Work to complete:
Would you return, word for word, the lines of the data below from the line with "Memory.B.cells | Check: -7,373 -> -7,371" through the line with "TOTAL | Team Points: 263 -> 262", and no others?

[Itemized modification records]
┄┄┄┄┄┄┄┄┄┄┄┄┄┄┄┄┄┄┄┄

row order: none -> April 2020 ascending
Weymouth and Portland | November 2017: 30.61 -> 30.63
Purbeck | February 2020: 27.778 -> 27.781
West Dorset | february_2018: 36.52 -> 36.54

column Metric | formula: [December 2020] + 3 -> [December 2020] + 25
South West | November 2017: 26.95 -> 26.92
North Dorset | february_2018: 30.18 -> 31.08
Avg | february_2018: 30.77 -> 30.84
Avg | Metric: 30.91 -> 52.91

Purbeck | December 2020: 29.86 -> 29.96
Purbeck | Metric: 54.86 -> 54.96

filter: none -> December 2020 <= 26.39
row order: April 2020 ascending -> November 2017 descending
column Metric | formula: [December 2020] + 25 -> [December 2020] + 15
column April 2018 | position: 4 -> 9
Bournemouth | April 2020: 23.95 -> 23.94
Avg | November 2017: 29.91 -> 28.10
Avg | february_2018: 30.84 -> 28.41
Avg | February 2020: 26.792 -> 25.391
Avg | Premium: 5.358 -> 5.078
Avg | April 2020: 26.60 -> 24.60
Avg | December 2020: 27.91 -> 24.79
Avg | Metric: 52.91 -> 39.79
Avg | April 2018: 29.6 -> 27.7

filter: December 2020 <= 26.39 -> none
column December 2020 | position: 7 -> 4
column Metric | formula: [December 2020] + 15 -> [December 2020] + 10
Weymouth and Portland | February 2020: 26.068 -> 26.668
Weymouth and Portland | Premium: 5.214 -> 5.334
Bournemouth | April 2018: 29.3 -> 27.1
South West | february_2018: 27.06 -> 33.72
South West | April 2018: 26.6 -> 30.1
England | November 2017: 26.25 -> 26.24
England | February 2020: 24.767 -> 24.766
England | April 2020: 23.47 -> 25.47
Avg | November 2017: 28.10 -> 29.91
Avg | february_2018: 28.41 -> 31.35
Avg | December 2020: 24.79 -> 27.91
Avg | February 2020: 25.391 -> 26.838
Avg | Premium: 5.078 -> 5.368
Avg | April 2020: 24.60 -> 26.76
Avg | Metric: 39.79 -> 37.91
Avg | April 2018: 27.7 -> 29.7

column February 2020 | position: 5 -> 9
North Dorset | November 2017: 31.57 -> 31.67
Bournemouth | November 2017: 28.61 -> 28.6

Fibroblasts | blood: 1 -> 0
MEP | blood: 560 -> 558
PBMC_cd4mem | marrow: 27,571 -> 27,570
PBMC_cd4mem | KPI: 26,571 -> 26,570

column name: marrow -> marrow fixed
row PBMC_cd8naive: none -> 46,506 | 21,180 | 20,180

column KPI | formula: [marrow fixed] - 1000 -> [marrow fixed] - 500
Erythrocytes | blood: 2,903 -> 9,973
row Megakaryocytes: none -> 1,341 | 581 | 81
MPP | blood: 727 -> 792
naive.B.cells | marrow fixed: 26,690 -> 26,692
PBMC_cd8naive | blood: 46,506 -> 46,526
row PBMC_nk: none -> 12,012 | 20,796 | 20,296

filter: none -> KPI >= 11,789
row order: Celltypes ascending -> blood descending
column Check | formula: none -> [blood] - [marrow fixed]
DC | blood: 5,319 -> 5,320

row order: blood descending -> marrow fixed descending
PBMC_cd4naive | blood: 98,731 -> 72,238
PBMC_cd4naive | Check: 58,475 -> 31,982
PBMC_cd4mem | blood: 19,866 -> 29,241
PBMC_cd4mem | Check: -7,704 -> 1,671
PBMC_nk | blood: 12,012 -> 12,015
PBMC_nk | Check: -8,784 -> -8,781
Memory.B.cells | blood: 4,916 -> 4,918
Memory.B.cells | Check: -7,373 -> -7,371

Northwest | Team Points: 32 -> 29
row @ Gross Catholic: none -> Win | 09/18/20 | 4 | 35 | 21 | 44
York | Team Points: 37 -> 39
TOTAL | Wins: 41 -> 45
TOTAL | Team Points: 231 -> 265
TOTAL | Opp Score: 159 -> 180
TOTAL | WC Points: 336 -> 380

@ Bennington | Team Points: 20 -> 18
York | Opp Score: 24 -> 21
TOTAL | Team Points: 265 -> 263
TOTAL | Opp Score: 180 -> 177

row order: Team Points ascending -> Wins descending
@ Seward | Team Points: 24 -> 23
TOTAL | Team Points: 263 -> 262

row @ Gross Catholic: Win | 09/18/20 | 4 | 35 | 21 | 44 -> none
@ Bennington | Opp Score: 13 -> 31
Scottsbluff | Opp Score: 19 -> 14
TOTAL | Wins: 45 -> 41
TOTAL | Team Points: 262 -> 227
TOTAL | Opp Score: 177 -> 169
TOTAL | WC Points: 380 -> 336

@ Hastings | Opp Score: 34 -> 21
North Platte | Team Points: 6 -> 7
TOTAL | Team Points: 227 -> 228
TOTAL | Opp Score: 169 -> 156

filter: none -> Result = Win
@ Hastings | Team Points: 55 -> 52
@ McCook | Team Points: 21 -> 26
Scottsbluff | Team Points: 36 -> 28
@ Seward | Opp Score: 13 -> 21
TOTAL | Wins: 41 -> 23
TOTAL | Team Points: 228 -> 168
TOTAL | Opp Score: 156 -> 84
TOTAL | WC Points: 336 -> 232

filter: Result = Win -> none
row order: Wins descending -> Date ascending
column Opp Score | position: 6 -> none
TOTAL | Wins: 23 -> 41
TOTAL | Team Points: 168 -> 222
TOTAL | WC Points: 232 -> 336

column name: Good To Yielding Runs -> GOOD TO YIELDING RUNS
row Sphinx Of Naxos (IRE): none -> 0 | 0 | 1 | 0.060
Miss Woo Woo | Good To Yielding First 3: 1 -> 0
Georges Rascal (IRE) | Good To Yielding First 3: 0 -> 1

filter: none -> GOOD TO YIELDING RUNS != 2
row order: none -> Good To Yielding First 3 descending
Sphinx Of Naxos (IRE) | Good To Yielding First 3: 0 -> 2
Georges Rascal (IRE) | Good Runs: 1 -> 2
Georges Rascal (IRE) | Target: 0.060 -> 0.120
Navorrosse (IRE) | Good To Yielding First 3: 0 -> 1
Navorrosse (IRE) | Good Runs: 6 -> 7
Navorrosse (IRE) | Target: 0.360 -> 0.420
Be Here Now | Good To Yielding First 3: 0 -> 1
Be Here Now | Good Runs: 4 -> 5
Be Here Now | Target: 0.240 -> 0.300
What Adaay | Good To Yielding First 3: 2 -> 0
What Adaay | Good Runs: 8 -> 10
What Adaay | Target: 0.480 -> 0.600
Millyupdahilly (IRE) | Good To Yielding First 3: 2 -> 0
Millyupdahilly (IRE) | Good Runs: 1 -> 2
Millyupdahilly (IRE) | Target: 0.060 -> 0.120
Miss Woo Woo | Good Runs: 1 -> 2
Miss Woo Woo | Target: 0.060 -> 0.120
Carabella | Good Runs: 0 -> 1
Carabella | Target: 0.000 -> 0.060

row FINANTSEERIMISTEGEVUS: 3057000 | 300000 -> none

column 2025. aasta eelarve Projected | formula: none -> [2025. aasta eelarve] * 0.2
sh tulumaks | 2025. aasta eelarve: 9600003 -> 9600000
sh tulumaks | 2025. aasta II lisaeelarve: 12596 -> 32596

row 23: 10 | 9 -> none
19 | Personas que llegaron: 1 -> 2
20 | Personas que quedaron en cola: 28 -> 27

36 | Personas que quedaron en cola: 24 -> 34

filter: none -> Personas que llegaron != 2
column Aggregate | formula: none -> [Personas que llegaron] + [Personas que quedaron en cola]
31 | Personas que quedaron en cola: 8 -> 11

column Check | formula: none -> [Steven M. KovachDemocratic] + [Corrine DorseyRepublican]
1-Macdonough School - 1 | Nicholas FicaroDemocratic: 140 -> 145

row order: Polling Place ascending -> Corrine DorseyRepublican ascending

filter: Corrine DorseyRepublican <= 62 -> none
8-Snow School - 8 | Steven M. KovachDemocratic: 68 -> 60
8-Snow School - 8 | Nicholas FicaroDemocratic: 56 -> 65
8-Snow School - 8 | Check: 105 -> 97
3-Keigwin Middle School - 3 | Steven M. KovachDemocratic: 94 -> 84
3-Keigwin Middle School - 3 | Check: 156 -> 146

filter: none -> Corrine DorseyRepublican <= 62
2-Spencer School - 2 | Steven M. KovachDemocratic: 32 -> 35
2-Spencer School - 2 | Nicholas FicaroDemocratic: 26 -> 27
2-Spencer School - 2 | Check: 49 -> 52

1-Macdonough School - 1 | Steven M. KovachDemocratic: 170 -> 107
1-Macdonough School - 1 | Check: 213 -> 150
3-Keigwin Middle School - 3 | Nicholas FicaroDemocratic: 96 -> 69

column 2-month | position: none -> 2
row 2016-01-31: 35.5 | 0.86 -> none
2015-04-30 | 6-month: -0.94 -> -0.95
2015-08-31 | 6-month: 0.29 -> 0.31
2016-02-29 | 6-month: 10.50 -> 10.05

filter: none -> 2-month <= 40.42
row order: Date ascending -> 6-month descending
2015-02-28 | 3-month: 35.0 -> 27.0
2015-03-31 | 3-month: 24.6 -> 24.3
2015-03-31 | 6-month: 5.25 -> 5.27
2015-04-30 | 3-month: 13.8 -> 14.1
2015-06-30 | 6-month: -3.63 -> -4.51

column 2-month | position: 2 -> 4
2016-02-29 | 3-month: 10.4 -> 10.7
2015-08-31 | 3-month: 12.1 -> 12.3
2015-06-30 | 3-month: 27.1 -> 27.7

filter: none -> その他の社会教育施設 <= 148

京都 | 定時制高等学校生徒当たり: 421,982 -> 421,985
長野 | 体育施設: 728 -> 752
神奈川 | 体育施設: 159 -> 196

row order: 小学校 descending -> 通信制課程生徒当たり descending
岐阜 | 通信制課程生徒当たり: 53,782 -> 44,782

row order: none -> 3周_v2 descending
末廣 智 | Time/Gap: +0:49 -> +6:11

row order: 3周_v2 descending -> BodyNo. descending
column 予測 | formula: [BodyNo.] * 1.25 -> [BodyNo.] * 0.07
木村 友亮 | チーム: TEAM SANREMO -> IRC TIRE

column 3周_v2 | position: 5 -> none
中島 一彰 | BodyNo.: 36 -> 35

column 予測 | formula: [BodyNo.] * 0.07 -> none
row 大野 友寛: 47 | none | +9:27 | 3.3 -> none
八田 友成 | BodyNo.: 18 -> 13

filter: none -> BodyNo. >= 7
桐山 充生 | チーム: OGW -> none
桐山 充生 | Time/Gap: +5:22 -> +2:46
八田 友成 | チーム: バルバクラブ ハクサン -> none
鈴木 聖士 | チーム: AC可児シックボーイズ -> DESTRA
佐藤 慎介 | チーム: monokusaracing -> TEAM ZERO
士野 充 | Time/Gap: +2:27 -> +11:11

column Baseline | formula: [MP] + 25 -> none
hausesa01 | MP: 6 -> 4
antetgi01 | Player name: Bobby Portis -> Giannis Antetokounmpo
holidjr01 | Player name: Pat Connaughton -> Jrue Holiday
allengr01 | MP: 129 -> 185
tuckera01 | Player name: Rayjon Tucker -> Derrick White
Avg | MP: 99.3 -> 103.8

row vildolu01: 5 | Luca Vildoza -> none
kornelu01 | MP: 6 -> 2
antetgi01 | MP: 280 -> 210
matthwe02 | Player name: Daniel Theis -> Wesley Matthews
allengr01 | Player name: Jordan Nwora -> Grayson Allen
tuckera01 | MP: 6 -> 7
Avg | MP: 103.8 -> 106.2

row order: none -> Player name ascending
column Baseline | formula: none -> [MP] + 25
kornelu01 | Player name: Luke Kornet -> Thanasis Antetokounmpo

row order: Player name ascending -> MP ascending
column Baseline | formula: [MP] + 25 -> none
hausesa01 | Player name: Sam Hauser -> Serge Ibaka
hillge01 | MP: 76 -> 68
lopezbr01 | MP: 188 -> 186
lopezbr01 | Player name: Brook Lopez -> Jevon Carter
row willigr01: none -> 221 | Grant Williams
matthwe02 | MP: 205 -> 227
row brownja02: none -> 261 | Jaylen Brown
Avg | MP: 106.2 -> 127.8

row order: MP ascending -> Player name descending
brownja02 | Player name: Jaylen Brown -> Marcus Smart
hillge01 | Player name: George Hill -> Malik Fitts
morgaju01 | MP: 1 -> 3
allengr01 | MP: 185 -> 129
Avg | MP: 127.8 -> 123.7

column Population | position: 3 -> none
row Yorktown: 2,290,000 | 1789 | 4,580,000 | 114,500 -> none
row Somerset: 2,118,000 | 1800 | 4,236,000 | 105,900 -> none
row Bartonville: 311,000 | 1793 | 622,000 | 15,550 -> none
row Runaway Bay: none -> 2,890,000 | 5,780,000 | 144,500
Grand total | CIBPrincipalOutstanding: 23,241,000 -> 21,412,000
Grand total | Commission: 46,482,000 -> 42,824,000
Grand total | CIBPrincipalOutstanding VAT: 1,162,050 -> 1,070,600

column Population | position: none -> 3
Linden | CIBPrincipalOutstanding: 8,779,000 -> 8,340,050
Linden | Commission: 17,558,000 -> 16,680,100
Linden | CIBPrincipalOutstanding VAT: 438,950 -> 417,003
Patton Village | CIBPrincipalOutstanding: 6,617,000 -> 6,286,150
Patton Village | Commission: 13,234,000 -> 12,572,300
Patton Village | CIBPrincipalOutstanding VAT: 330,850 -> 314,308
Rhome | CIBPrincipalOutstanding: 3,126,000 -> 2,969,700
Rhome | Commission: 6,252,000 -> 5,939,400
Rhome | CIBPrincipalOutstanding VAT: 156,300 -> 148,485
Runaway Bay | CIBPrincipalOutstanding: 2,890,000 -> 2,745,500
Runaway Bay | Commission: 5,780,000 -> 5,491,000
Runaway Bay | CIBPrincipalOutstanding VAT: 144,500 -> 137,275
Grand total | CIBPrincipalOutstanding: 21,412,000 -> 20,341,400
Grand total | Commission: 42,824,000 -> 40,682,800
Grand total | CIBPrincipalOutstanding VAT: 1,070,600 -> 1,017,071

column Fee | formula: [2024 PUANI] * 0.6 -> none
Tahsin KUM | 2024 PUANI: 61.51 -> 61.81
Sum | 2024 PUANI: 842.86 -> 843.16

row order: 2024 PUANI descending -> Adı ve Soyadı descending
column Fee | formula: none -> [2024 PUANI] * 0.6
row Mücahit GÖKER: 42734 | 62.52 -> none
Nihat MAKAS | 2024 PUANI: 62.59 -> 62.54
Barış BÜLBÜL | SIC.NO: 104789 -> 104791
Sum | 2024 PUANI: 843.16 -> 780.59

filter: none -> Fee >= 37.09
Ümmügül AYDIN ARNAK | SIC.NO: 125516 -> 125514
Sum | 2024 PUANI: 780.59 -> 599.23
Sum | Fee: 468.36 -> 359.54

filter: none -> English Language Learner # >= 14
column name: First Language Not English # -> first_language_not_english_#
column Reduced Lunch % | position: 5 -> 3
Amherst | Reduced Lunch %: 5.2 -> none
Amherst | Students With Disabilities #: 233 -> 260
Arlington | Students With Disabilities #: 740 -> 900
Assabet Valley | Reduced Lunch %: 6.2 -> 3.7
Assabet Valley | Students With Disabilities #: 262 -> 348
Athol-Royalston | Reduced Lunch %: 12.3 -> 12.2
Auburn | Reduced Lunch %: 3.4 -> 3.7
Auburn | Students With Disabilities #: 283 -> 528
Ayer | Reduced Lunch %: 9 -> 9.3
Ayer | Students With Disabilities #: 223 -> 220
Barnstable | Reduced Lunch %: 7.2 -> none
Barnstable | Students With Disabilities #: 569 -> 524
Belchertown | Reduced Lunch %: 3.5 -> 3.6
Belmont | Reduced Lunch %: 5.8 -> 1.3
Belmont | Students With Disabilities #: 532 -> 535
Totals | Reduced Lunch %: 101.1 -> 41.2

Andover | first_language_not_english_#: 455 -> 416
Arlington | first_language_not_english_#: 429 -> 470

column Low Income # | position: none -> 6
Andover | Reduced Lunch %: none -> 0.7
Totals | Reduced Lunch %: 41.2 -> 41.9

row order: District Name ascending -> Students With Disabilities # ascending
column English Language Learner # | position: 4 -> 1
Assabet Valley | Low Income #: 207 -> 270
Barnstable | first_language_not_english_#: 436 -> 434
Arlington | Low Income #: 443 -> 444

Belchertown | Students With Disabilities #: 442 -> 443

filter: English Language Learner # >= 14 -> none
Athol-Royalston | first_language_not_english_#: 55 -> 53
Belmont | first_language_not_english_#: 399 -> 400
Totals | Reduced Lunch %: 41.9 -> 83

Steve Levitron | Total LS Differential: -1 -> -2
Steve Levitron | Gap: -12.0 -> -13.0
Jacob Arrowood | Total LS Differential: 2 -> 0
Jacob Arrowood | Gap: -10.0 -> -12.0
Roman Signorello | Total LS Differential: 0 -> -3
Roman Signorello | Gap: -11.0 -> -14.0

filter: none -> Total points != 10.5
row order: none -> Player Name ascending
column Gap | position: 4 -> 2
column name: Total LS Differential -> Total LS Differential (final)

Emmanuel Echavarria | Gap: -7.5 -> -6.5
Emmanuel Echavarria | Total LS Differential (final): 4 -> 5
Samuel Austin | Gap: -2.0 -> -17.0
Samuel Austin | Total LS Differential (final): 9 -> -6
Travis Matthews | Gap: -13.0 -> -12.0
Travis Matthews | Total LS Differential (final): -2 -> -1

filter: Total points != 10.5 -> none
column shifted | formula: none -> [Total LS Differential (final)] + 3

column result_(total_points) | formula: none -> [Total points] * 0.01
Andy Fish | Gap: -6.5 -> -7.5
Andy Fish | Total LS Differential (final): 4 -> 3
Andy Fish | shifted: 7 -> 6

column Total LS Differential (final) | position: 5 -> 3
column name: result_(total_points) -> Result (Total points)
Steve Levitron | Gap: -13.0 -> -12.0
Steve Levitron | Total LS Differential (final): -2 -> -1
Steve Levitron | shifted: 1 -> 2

┄┄┄┄┄┄┄┄┄┄┄┄┄┄┄┄┄┄┄┄

Response:
Memory.B.cells | Check: -7,373 -> -7,371

Northwest | Team Points: 32 -> 29
row @ Gross Catholic: none -> Win | 09/18/20 | 4 | 35 | 21 | 44
York | Team Points: 37 -> 39
TOTAL | Wins: 41 -> 45
TOTAL | Team Points: 231 -> 265
TOTAL | Opp Score: 159 -> 180
TOTAL | WC Points: 336 -> 380

@ Bennington | Team Points: 20 -> 18
York | Opp Score: 24 -> 21
TOTAL | Team Points: 265 -> 263
TOTAL | Opp Score: 180 -> 177

row order: Team Points ascending -> Wins descending
@ Seward | Team Points: 24 -> 23
TOTAL | Team Points: 263 -> 262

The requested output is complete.